Forward Looking Statements
This press release includes forward-looking statements, including those related to the commencement and terms of the proposed tender offer. The words or phrases “expect,” “anticipate,” “estimate,” and other similar expressions are intended to identify such forward-looking statements, but the absence of these words does not necessarily mean that a statement is not forward-looking. Such statements are subject to various known and unknown risks and uncertainties and readers should be cautioned that any forward-looking information provided by or on behalf of the Company is not a guarantee of future performance.
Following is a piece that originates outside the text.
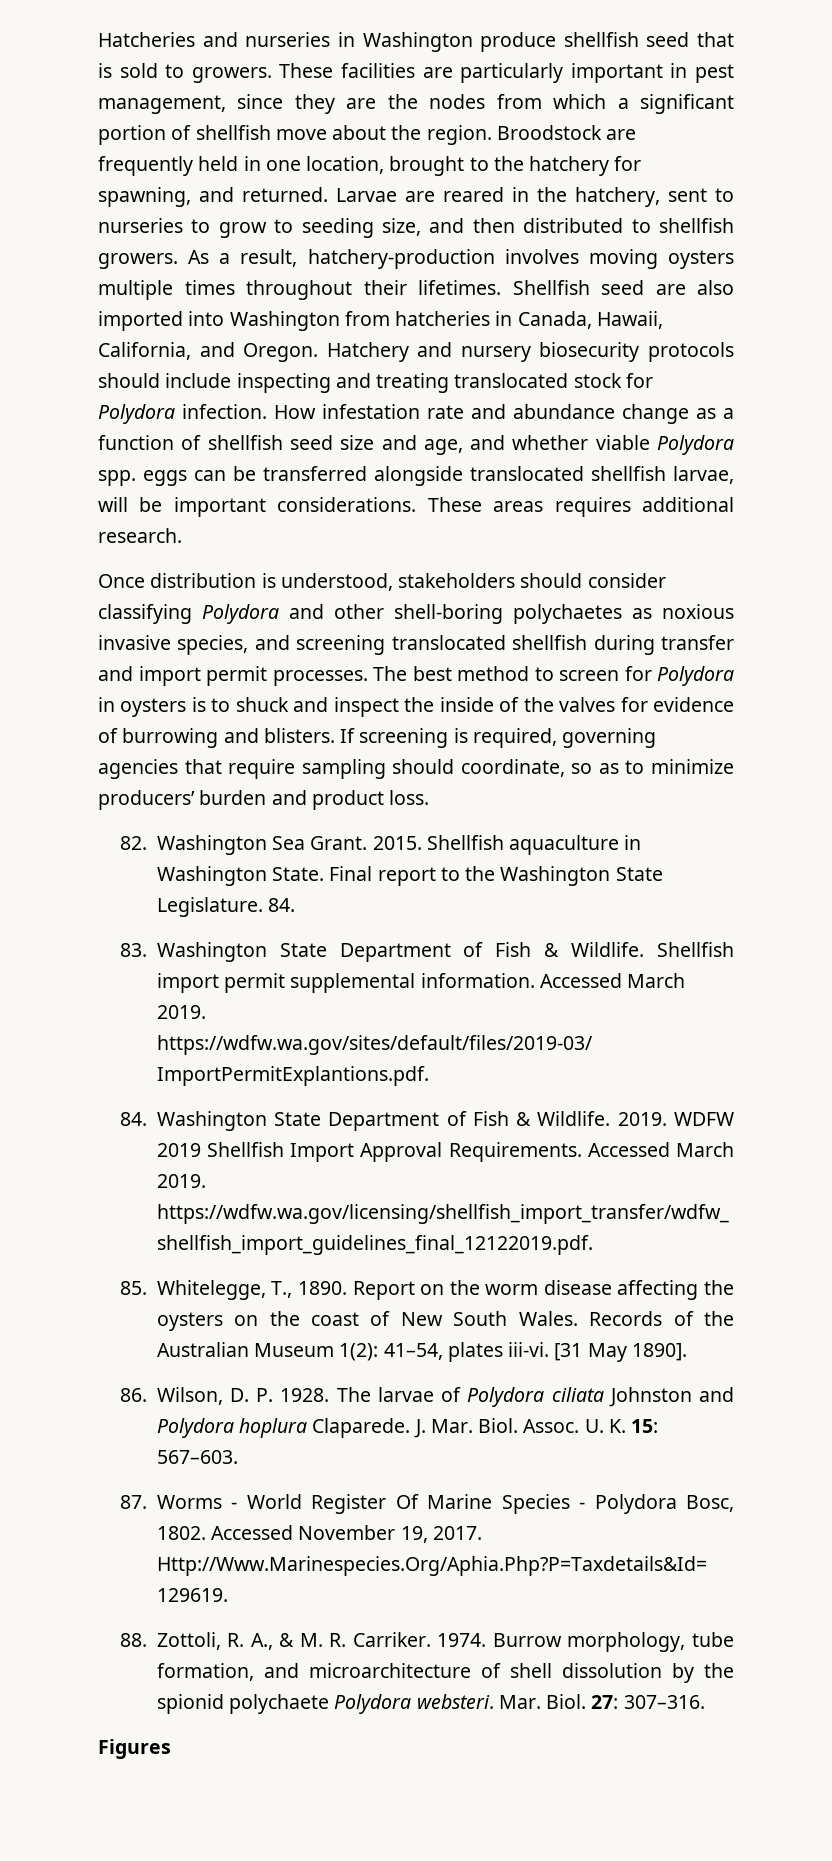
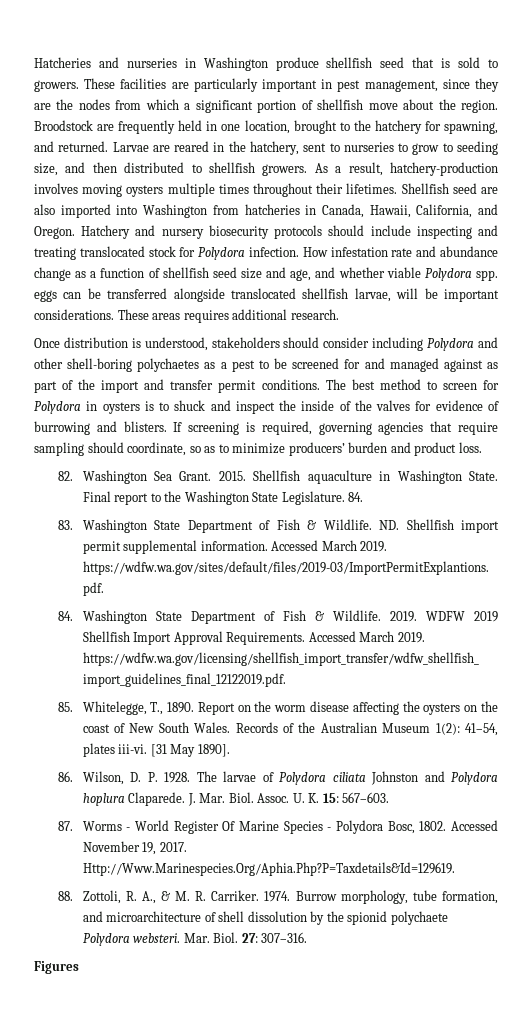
- Once distribution is understood, stakeholders should consider classifying Polydora and other shell-boring polychaetes as noxious invasive species, and screening translocated shellfish during transfer and import permit processes.
+ Once distribution is understood, stakeholders should consider including Polydora and other shell-boring polychaetes as a pest to be screened for and managed against as part of the import and transfer permit conditions.
- Shellfish import permit supplemental information.
+ ND. Shellfish import permit supplemental information.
Actual results may differ materially from those in forward-looking information as a result of various factors, some of which are beyond the Company’s control, including, but not limited to, those discussed in the Company’s most recent Annual Report on Form 10-K, filed with the Securities and Exchange Commission on March 1, 2021, and subsequent SEC filings, including risks related to market conditions, the disruption caused by the COVID-19 pandemic, which has and is expected to continue to materially affect our business, financial condition, results of operations and cash flows for an extended period of time, as well as those related to the satisfaction of certain conditions to the tender offer and the share repurchase from Paulson & Co. Due to such risks and uncertainties and other factors, the Company cautions each person receiving such forward-looking information not to place undue reliance on such statements. Further, such forward- looking statements speak only as of the date of this press release and the Company undertakes no obligations to update any forward looking statement to reflect events or circumstances after the date of this press release or to reflect the occurrence of unanticipated events.